Hyperacusis questionnaires are a safe method for assessing the hyperacusis severity of an individual. But these questionnaires do not reflect the lived experiences of patients on the severe end of the condition and sometimes do not even mention pain (for example, the Khalfa questionnaire). We encourage the development of a new questionnaire which asks follow-up questions based on the given initial answers to better reflect the severity of all individuals with hyperacusis.
Anamnesis (taking a patient’s medical history) is another safe way to diagnose hyperacusis. We recommend asking the patient about his/her cause of hyperacusis and inquire about his/her sensitivity to setbacks.
Patients are often told that hearing tests are not loud enough to make hyperacusis worse. However, we assume that this reasoning reflects that hyperacusis is only related to inner ear damage and ignores the fact that the hearing system in hyperacusis patients is already sensitive or injured. In some cases, hyperacusis may involve the middle ear rather than the cochlea. We recommend informing patients that these tests could be harmful, that they have the right to decide whether or not to take the tests, and that they should feel comfortable stopping the test at any time without hesitation or shame. Again, we do stress that it is not up to us to judge whether or not a hyperacusis patient should undergo these tests and understand that the results can be useful.
Patient Stories
Below you can read some stories from patients who have experienced worsening symptoms after undergoing certain tests.
Back to square one after tympanometry test
Do not do a tympanometry test
“I am currently sitting here with my ears sore, clicking, and popping with my eustachian tube dysfunction exacerbated after I had successfully gotten it to go away for over a year. It is now back and very difficult to cope with. It has made my hyperacusis worse, and while I hope my eardrum will heal quickly and reset itself, I am not going to be able to work on the things I need to do, and I do not feel comfortable going on the trip I planned via plane unless there’s a miraculous improvement in a day or two.”

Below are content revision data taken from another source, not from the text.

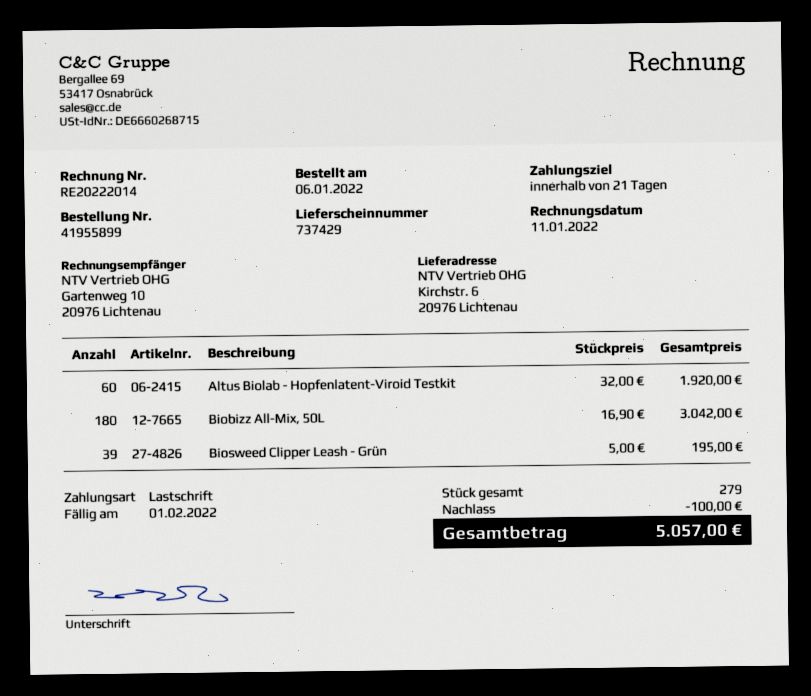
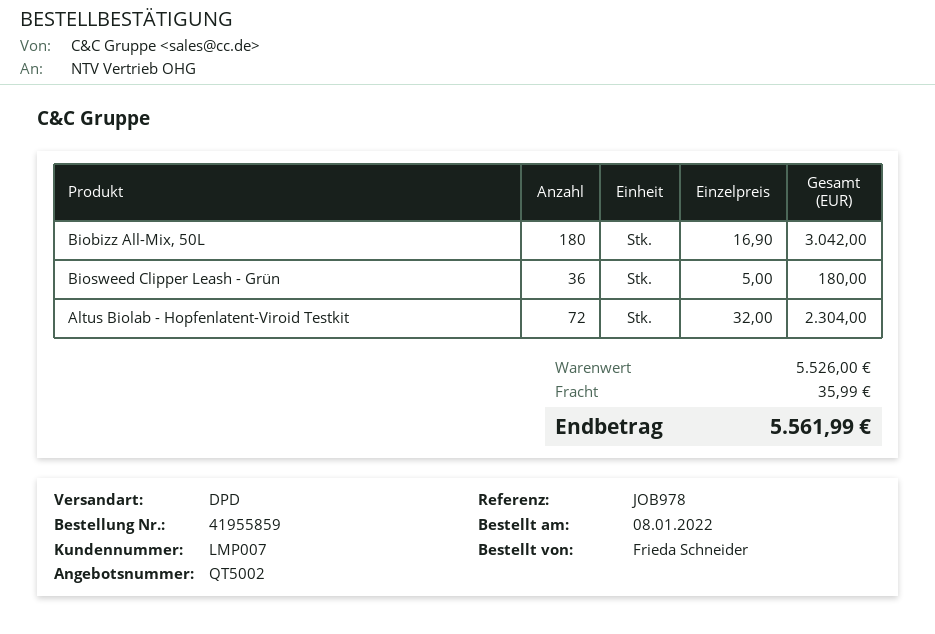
order number: 41955899 -> 41955859
order date: 2022-01-06 -> 2022-01-08
Altus Biolab - Hopfenlatent-Viroid Testkit: 60 x 32.00 = 1920.00 -> 72 x 32.00 = 2304.00
Biosweed Clipper Leash - Grün: 39 x 5.00 = 195.00 -> 36 x 5.00 = 180.00
discount: 100.00 -> none
shipping: none -> 35.99
total: 5057.00 -> 5561.99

“Audiologist did it to me without my informed consent 1 year ago. In just 20 seconds it gave my right ear chronic muscle thumping that I can control and sometimes is painful. It also caused ETD symptoms e.g ear popping.”
Tympanogram
“Yep, I had a permanent setback from the tympanogram I had done before I knew what hyperacusis was.”
“one of my audiometries had a tympanogram. It was horrible and the setback lasted a few days.”

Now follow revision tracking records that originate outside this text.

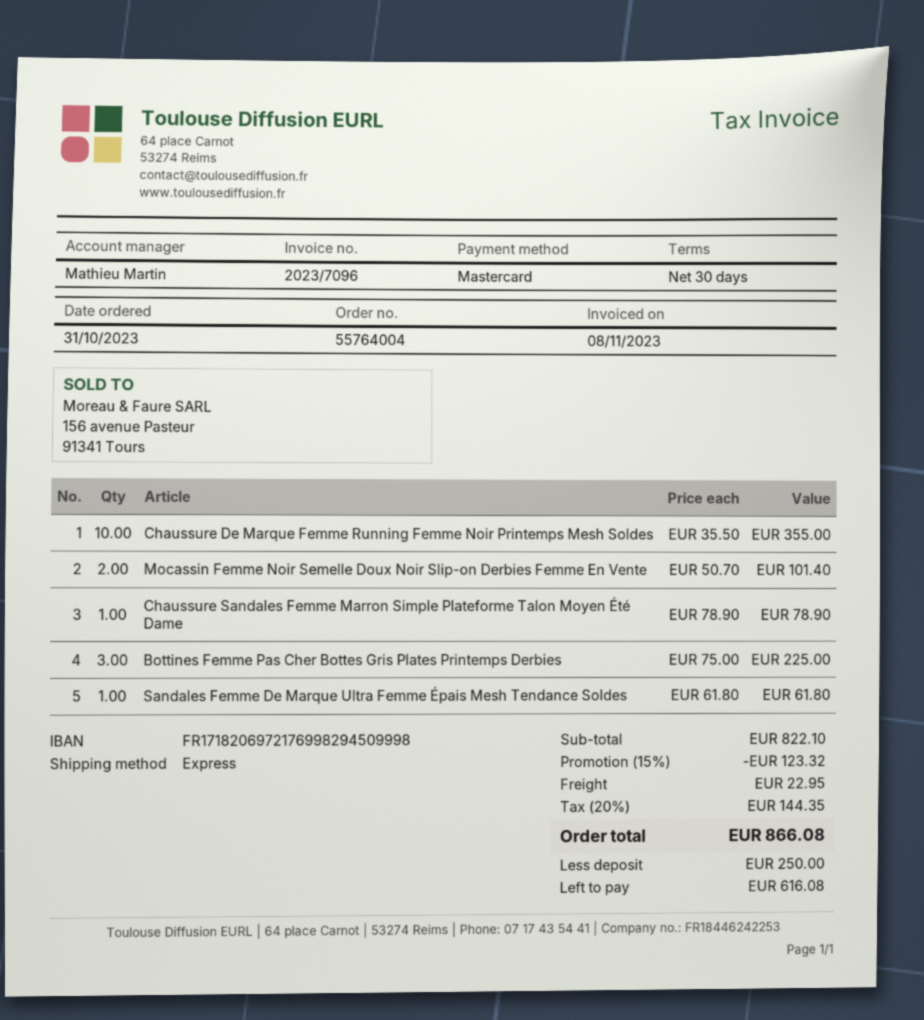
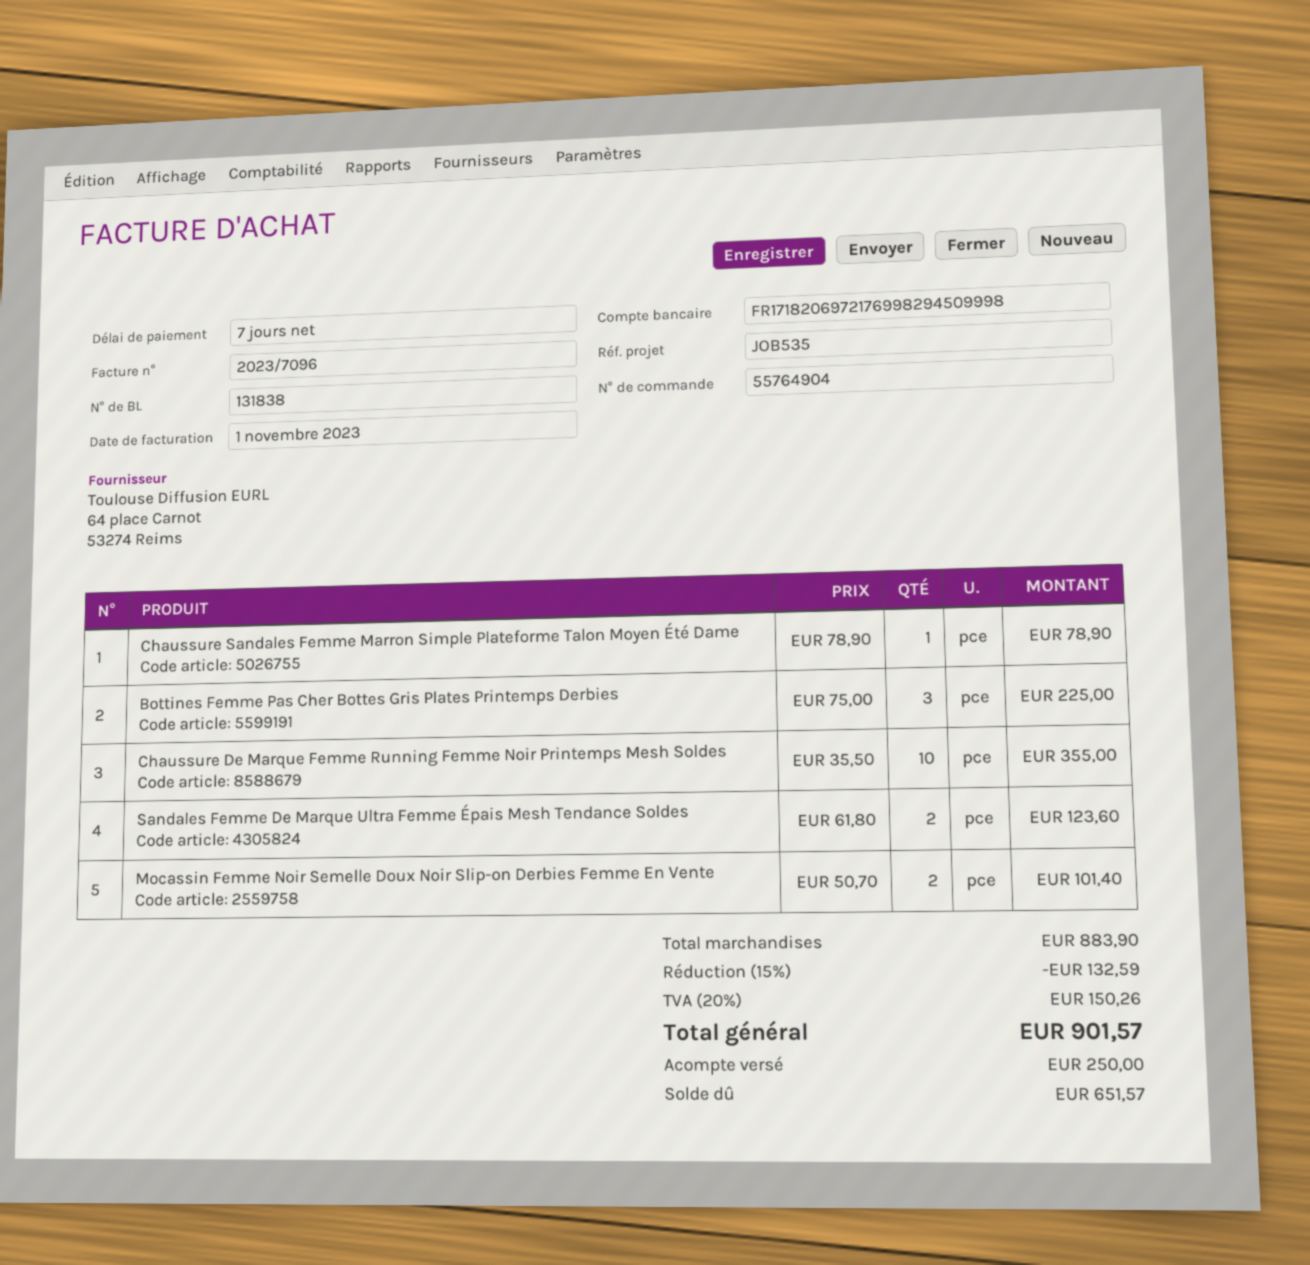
order number: 55764004 -> 55764904
invoice date: 2023-11-08 -> 2023-11-01
payment terms: 30 days -> 7 days
Sandales Femme De Marque Ultra Femme Épais Mesh Tendance Soldes: 1 x 61.80 = 61.80 -> 2 x 61.80 = 123.60
subtotal: 822.10 -> 883.90
discount: 15% = 123.32 -> 15% = 132.59
shipping: 22.95 -> none
tax: 20% = 144.35 -> 20% = 150.26
total: 866.08 -> 901.57
balance: 616.08 -> 651.57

“The Tympanogram caused a physical setback, I can control something in my right ear that causes a very loud thump. It's been 4 months with 0 improvement”
“my previous injury in the right had been re-ignited. All the good work from the steroids, undone by my ear getting shook around. If any doctors had taken my symtoms seriously / listened when I told them how my barotrauma happened, then maybe they would have thought twice about typm.”
… “My setback was not from the sound though - it was the physical motion. there was no sound.”
Setback from LDL test, what to do now?
… “I developed crackling in one of my ears, T spike, increased sensitivity, pain from talking and which is constant even in silence from time to time. I feel that muscles in my ear are constantly tense, sometimes I get one thump while sitting in silence. 6 weeks passed and I still haven't recovered.”
“It happened to me too, they make us take this kind of test which is just an aberration for someone who suffers from hyperacusis”
Quick warning about audiologists – my personal experiences (LDL test)
“I had a similar experience in France at a “prestigious” clinic in Paris, France. I was fuming with anger.”
“I took that same test about six weeks ago and still have not recovered.”